(Beginning of Exercise inputs)

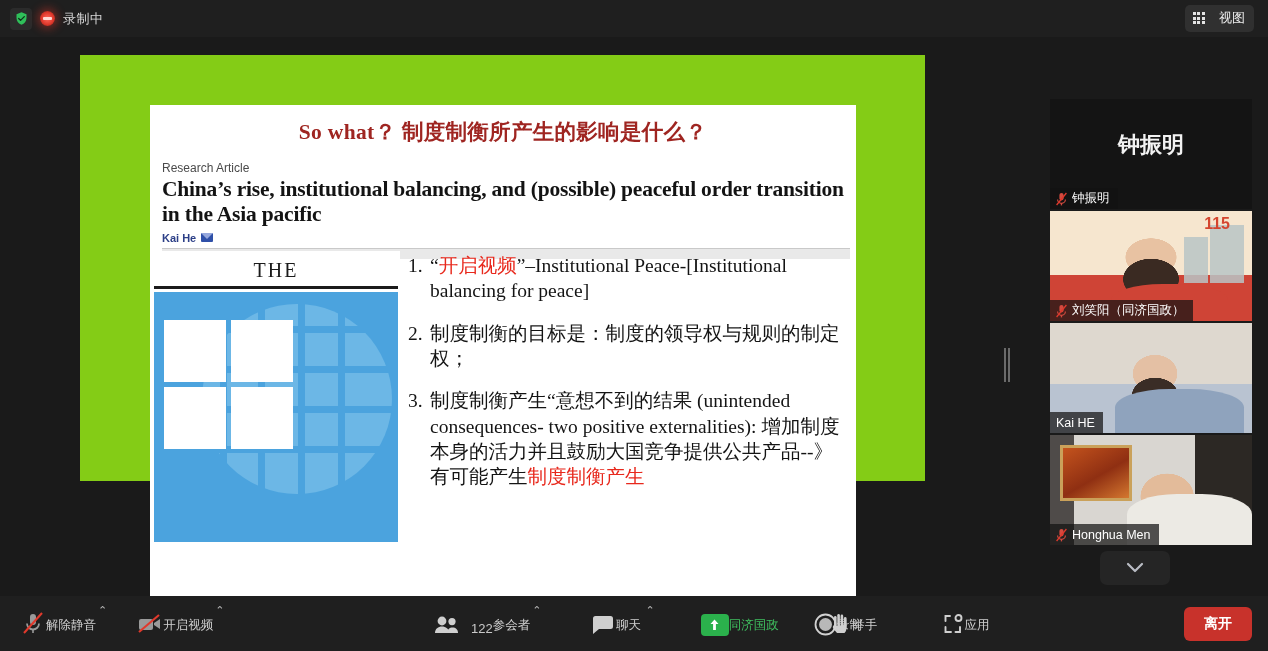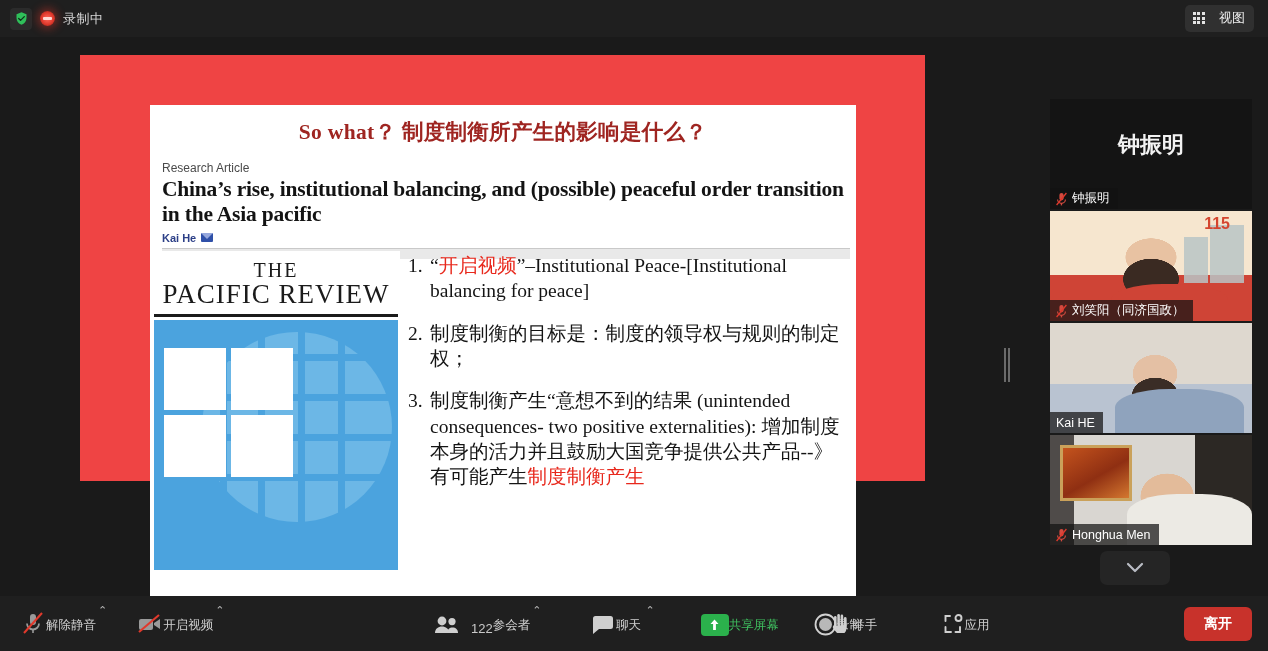--- a/index.html
+++ b/index.html
@@ -51,7 +51,7 @@
   
   #share-area {
     position:absolute; left:80px; top:18px; width:845px; height:426px;
-    background:#ef4444;
+    background:#84cc16;
     padding-left:48px;
   }
   #slide {

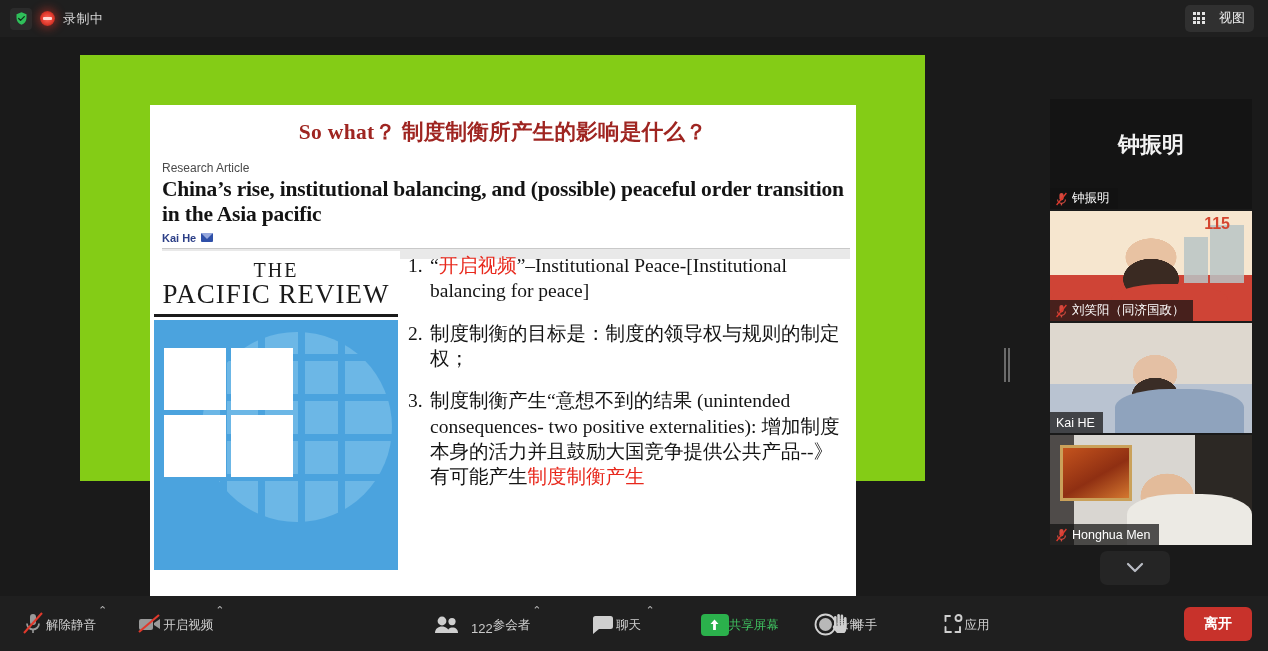--- a/index.html
+++ b/index.html
@@ -295,7 +295,6 @@
       <div id="cover">
         <div id="cover-mast">
           <div id="cover-the">THE</div>
-          <div id="cover-name">PACIFIC REVIEW</div>
         </div>
         <div id="cover-bar"></div>
         <div id="cover-art">

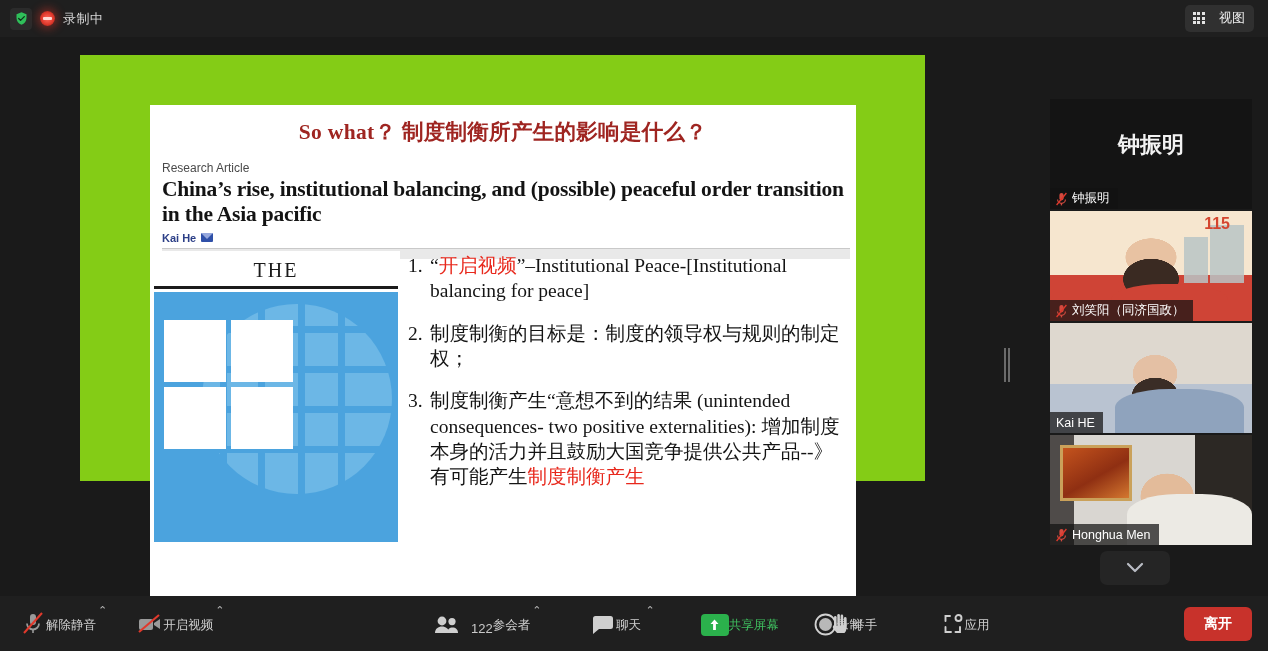--- a/index.html
+++ b/index.html
@@ -496,7 +496,7 @@
           </svg>
         </span>
       </span>
-      <span class="lbl">共享屏幕</span>
+      <span class="lbl">同济国政</span>
     </div>
 
     <div class="tool">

(End of Exercise inputs)

What you will do => Repeat each line of the material exactly, and drop any image it carries.

Task solution =>
--- a/index.html
+++ b/index.html
@@ -51,7 +51,7 @@
   
   #share-area {
     position:absolute; left:80px; top:18px; width:845px; height:426px;
-    background:#ef4444;
+    background:#84cc16;
     padding-left:48px;
   }
   #slide {

--- a/index.html
+++ b/index.html
@@ -295,7 +295,6 @@
       <div id="cover">
         <div id="cover-mast">
           <div id="cover-the">THE</div>
-          <div id="cover-name">PACIFIC REVIEW</div>
         </div>
         <div id="cover-bar"></div>
         <div id="cover-art">

--- a/index.html
+++ b/index.html
@@ -496,7 +496,7 @@
           </svg>
         </span>
       </span>
-      <span class="lbl">共享屏幕</span>
+      <span class="lbl">同济国政</span>
     </div>
 
     <div class="tool">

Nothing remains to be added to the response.